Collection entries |
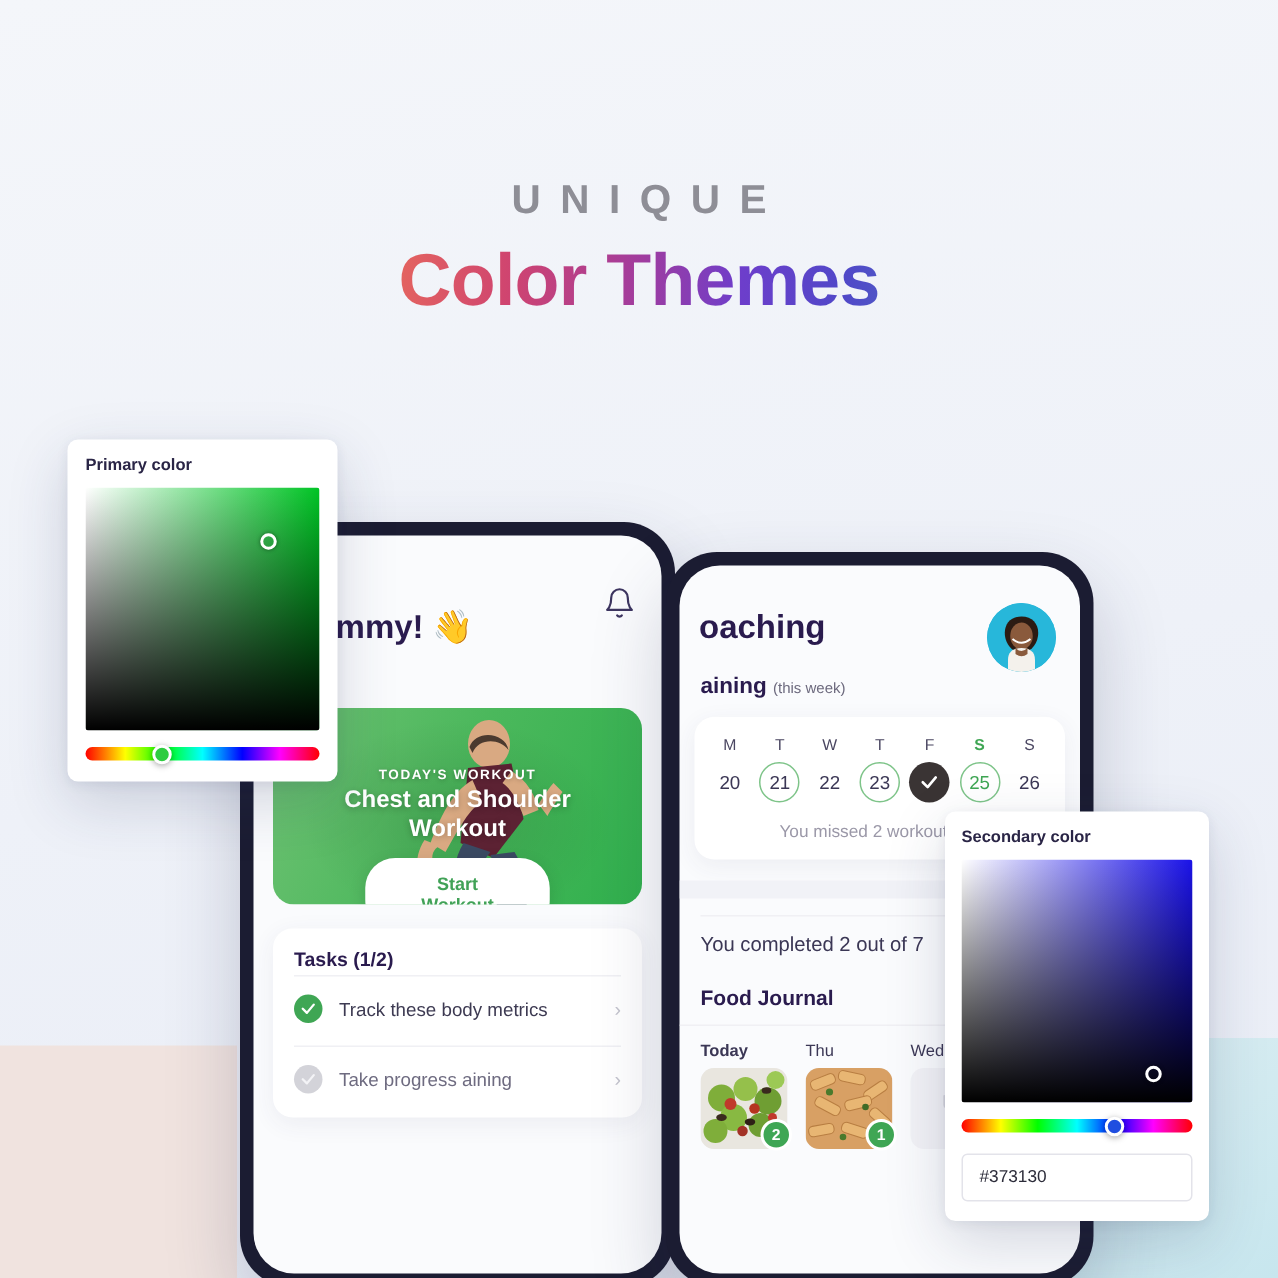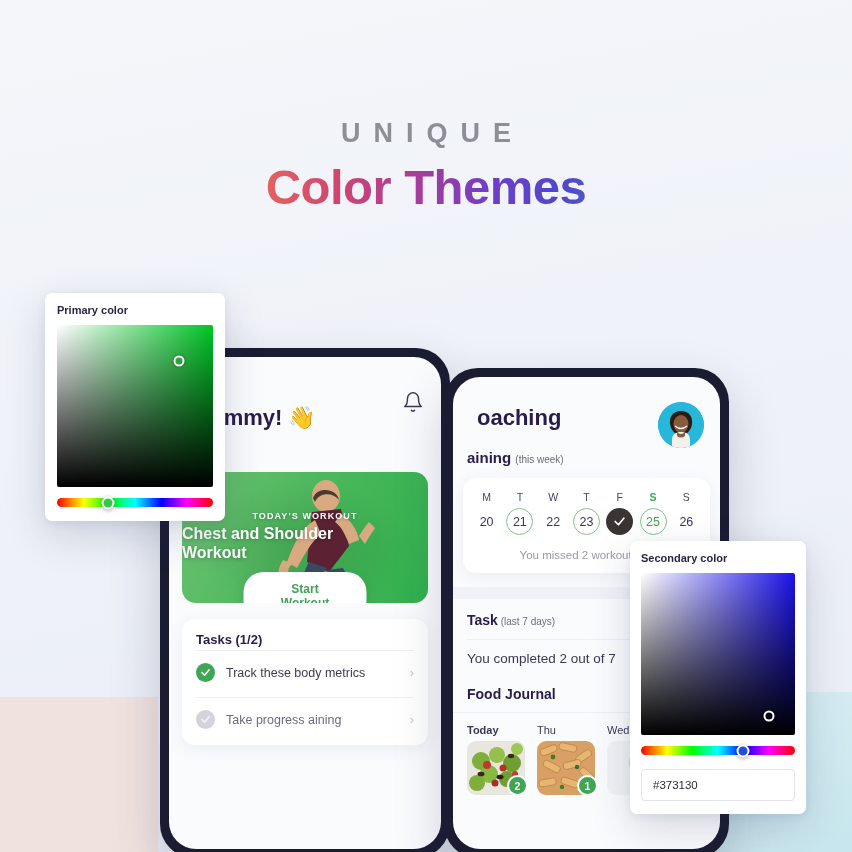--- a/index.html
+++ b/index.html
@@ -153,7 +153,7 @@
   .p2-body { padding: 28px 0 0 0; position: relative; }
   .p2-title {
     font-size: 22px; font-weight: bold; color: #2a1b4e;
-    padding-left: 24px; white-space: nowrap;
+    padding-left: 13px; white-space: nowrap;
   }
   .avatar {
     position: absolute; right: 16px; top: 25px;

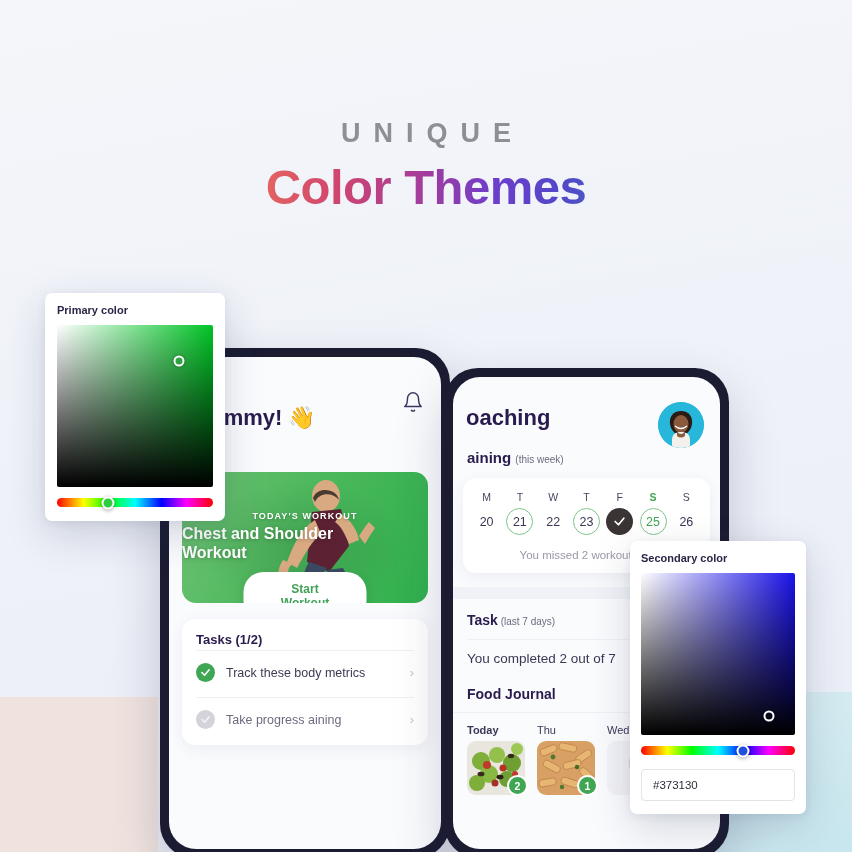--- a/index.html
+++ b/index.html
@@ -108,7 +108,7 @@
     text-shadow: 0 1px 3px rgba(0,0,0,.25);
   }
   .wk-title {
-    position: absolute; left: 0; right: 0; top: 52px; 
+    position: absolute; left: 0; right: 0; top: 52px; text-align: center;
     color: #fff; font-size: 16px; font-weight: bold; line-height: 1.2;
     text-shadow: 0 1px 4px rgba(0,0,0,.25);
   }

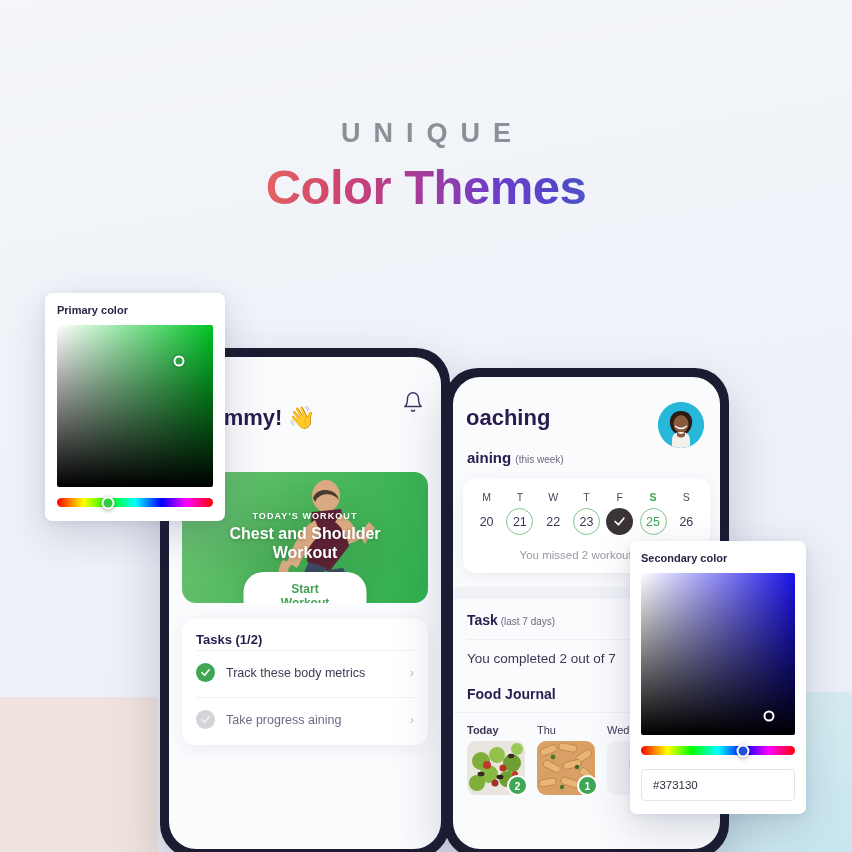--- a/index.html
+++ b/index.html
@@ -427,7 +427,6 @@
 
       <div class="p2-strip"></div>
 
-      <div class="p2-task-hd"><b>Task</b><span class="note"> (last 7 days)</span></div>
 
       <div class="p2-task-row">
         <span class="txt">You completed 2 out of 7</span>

* * *

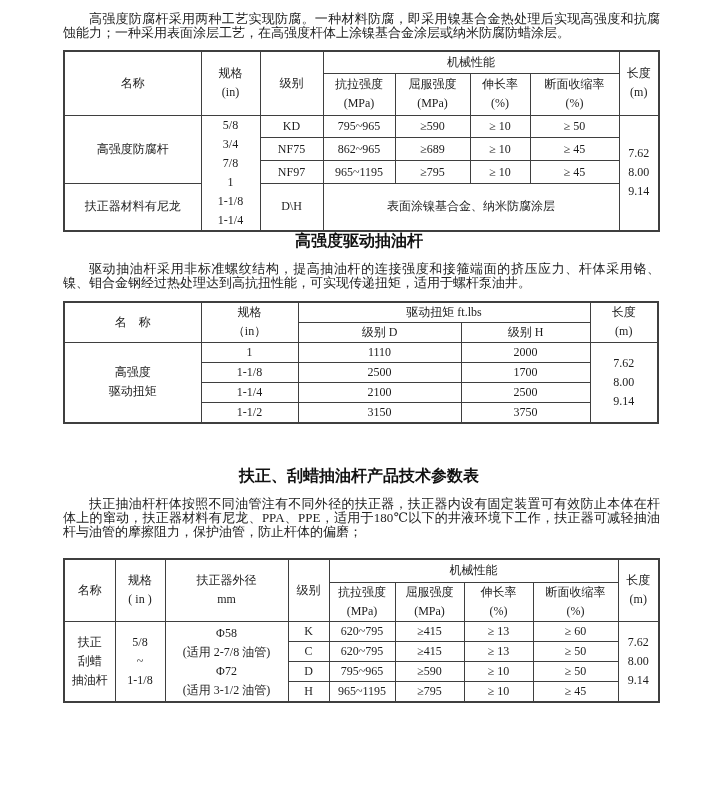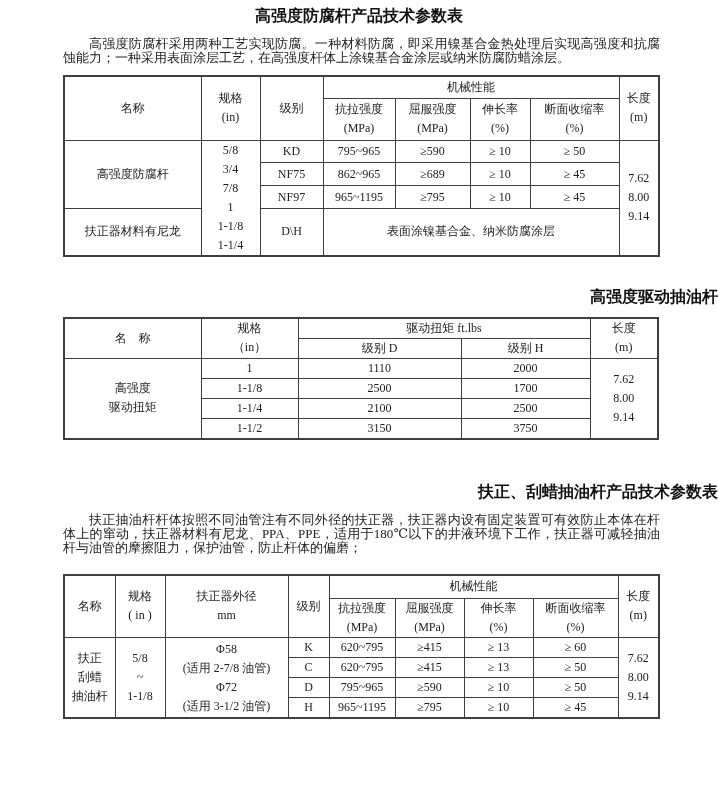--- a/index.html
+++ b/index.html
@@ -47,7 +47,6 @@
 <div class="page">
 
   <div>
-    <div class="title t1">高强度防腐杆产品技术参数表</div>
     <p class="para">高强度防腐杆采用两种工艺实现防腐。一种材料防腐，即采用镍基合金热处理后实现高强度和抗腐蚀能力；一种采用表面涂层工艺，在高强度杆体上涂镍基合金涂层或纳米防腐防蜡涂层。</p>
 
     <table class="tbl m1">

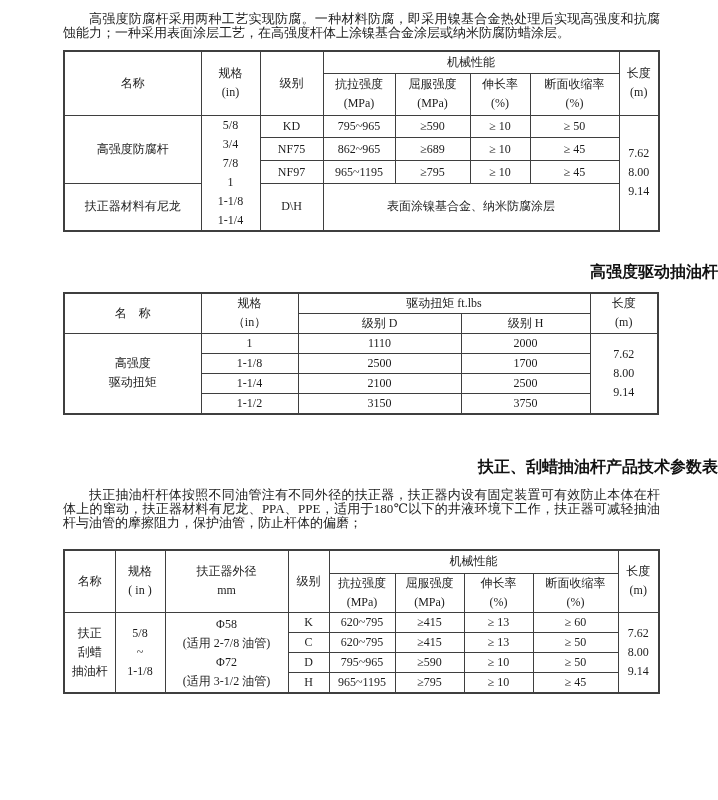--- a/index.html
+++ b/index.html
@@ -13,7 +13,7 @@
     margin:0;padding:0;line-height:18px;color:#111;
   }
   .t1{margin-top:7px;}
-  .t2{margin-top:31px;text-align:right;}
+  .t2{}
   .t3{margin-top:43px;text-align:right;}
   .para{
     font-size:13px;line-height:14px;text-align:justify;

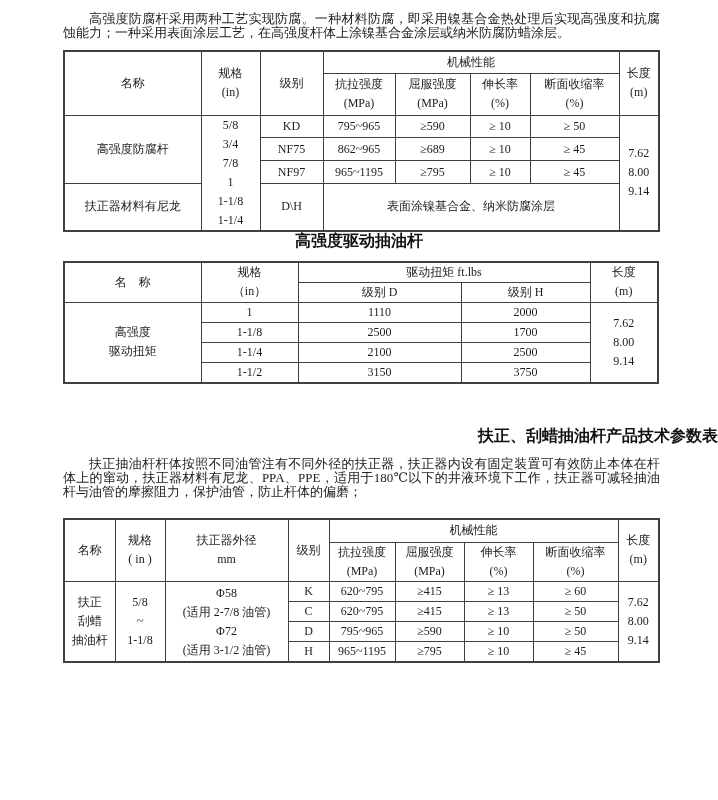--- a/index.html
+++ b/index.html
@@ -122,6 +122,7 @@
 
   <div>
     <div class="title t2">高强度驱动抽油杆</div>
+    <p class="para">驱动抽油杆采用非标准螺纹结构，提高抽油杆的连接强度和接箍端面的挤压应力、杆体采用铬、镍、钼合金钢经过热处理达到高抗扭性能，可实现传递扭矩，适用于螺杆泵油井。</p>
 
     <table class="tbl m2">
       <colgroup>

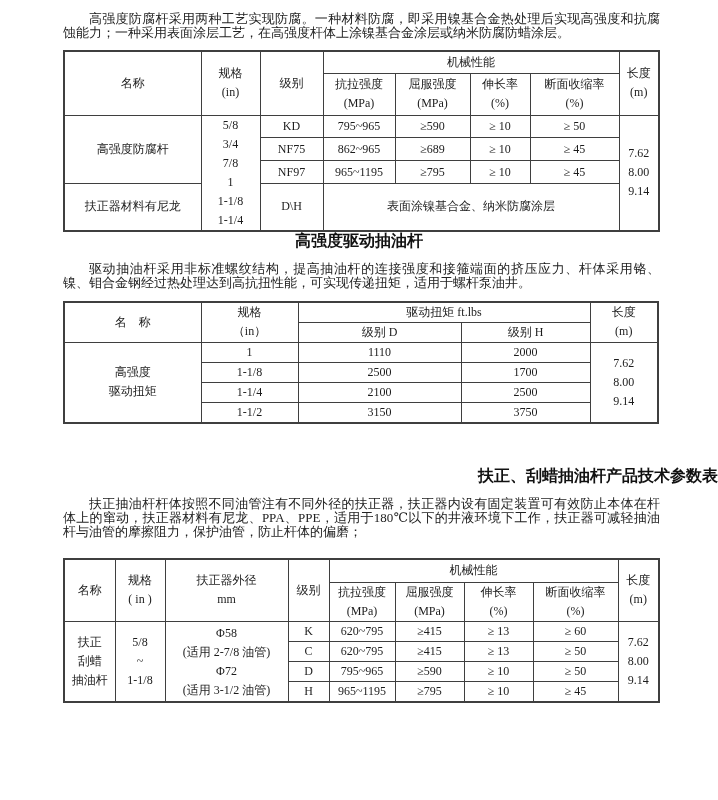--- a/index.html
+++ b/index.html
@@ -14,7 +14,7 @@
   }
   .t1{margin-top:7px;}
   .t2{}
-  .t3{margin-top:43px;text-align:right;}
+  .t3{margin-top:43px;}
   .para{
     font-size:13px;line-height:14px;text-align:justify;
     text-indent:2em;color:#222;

==

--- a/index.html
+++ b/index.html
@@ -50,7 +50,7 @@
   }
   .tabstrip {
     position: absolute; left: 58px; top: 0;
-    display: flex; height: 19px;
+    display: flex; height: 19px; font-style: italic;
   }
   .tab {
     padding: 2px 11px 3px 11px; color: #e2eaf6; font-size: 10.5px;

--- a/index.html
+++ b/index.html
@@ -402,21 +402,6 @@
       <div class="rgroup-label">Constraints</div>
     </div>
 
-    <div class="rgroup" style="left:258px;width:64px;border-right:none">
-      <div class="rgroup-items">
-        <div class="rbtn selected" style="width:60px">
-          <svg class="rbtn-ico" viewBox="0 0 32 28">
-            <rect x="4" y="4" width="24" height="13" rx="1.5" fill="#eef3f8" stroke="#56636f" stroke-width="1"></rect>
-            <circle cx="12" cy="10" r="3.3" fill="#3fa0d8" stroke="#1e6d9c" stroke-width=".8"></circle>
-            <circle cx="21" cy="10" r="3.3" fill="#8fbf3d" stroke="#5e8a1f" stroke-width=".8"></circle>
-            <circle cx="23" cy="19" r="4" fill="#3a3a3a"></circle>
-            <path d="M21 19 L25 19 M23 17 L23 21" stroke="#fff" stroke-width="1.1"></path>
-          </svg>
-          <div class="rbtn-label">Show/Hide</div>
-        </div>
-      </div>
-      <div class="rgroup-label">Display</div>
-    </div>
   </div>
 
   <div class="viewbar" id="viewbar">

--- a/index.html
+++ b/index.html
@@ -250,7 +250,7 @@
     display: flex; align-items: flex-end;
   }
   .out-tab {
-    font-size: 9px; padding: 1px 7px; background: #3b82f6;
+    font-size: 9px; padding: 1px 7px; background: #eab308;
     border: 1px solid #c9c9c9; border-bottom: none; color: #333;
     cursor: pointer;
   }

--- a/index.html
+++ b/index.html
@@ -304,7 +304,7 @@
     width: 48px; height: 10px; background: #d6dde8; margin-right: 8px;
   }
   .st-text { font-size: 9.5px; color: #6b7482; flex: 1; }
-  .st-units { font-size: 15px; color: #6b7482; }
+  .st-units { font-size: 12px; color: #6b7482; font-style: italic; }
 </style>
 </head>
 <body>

TASK DIRECTIONS |
Your answer should consist only of the lines above between the line holding "display: flex; align-items: flex-end;" and the line holding "15px; color: #6b7482;", inclusive, each transcribed exactly.

WRITTEN SOLUTION |
     display: flex; align-items: flex-end;
   }
   .out-tab {
-    font-size: 9px; padding: 1px 7px; background: #3b82f6;
+    font-size: 9px; padding: 1px 7px; background: #eab308;
     border: 1px solid #c9c9c9; border-bottom: none; color: #333;
     cursor: pointer;
   }

--- a/index.html
+++ b/index.html
@@ -304,7 +304,7 @@
     width: 48px; height: 10px; background: #d6dde8; margin-right: 8px;
   }
   .st-text { font-size: 9.5px; color: #6b7482; flex: 1; }
-  .st-units { font-size: 15px; color: #6b7482; }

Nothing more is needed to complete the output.